Inversiones inmobiliarias en Barcelona.

Invirtiendo en pisos de alquiler en Barcelona con garantías. 

En los últimos años, la llegada del verano ha supuesto casi de manera inmediata la publicación de un aluvión de noticias sobre todo tipo de conductas incívicas por parte de turistas en ciudades como Barcelona.

Sin embargo, esta imagen tan peyorativa no hace justicia a la realidad de los pisos de alquiler perfectamente legales.

Veamos qué alternativas existen estos apartamentos tan conflictivos.

En primer lugar, conviene precisar que la mayor parte de la oferta de propiedades que se ofrecen en régimen de alquiler en Barcelona cumplen todos los requisitos contemplados por la Administración local.

Si a ello le sumamos que la autoridad competente está dando pasos cada vez más acelerados en pos de la regularización completa del sector, el panorama para el inversor se clarifica notablemente.
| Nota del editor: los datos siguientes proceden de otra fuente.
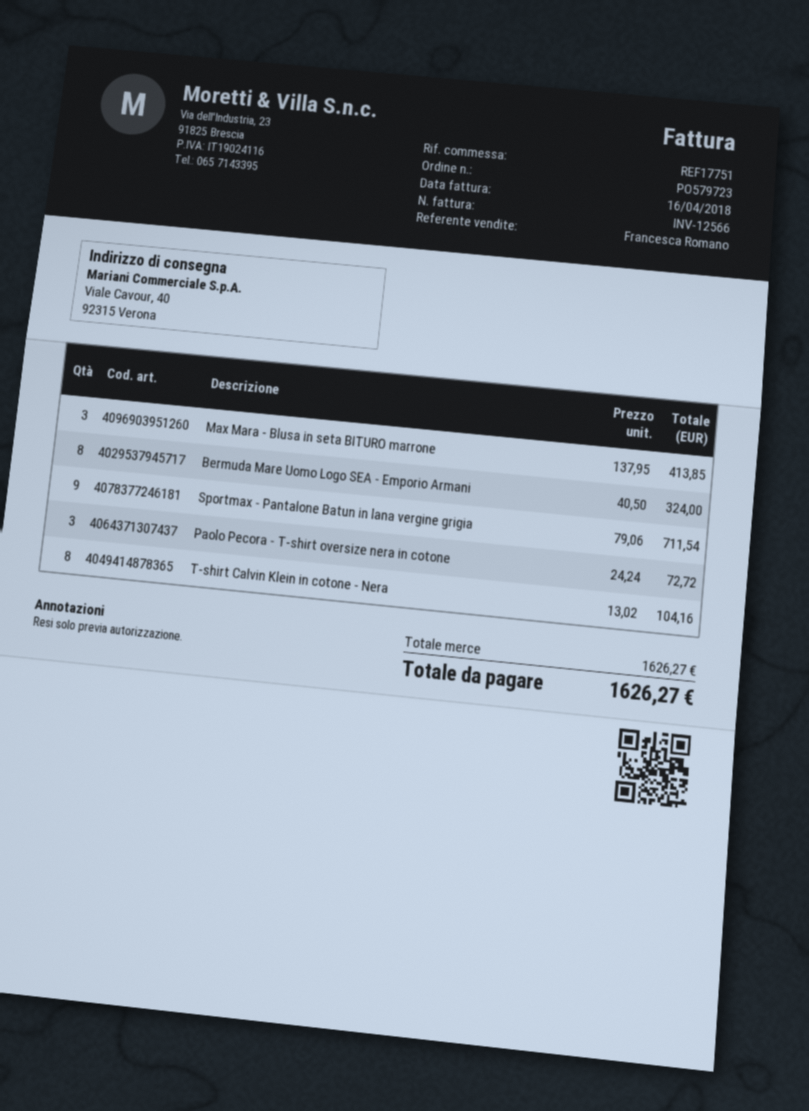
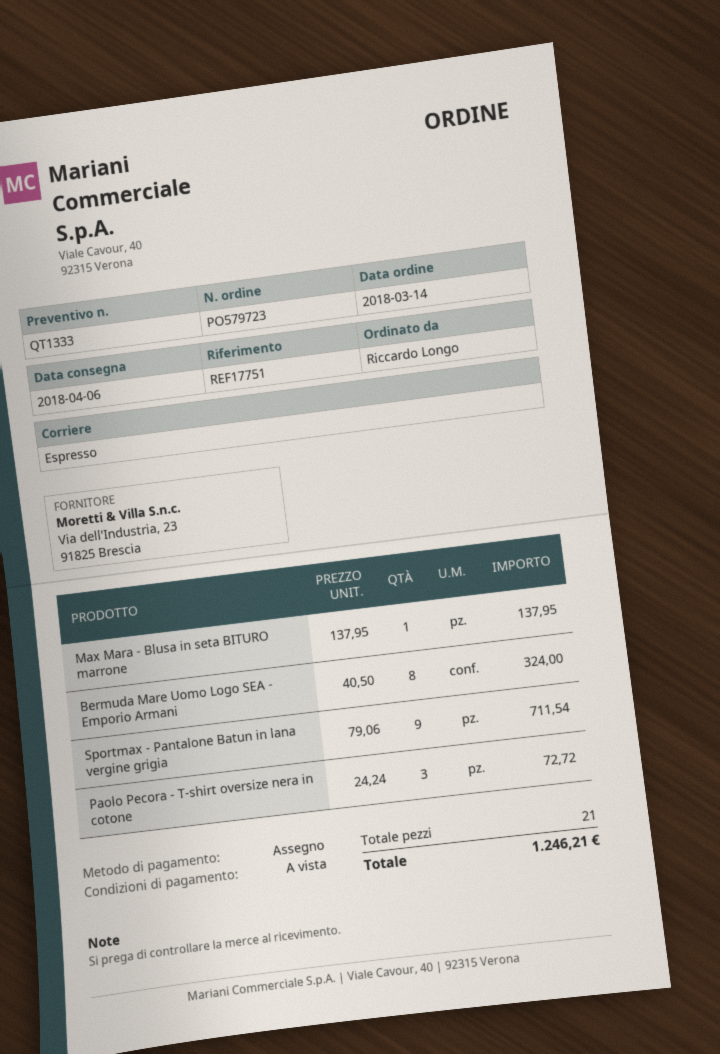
Max Mara - Blusa in seta BITURO marrone: 3 x 137.95 = 413.85 -> 1 x 137.95 = 137.95
T-shirt Calvin Klein in cotone - Nera: 8 x 13.02 = 104.16 -> none
total: 1626.27 -> 1246.21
Lo que resulta innegable es que los hábitos de los viajeros han cambiado y que el desarrollo de conceptos como la economía colaborativa obliga a tomarse en serio esta nueva realidad.

Desde luego, la principal alternativa al modelo ilegal (o alegal, si se prefiere) de apartamentos turísticos, consistente en el arrendamiento de los inmuebles durante muy poco espacio de tiempo, es el alquiler de larga duración. Cabe destacar que el Ayuntamiento de Barcelona ya exige una estancia mínima de 32 días para dar luz verde a la operación, una medida claramente orientada a disuadir a los turistas más problemáticos.

Por el contrario, los viajeros con mayor poder adquisitivo sí están habituados a prolongar su paso por la ciudad, valorando especialmente los edificios turísticos e históricos y otras propiedades singulares.

Este último extremo nos lleva a un último factor que hay que tener en cuenta. Los pisos de alquiler más demandados se sitúan en zonas próximas al Paseo de Gracia, uno de los espacios más céntricos de la ciudad.

 Es precisamente en los alrededores de este punto donde se encuentran algunas de las principales zonas comerciales barcelonesas, al tiempo que los monumentos más icónicos se hallan relativamente cerca.

 Los edificios turísticos también cuentan con bastante demanda en las calles que conducen a la playa de La Barceloneta, si bien en este caso el perfil del viajero es más heterogéneo.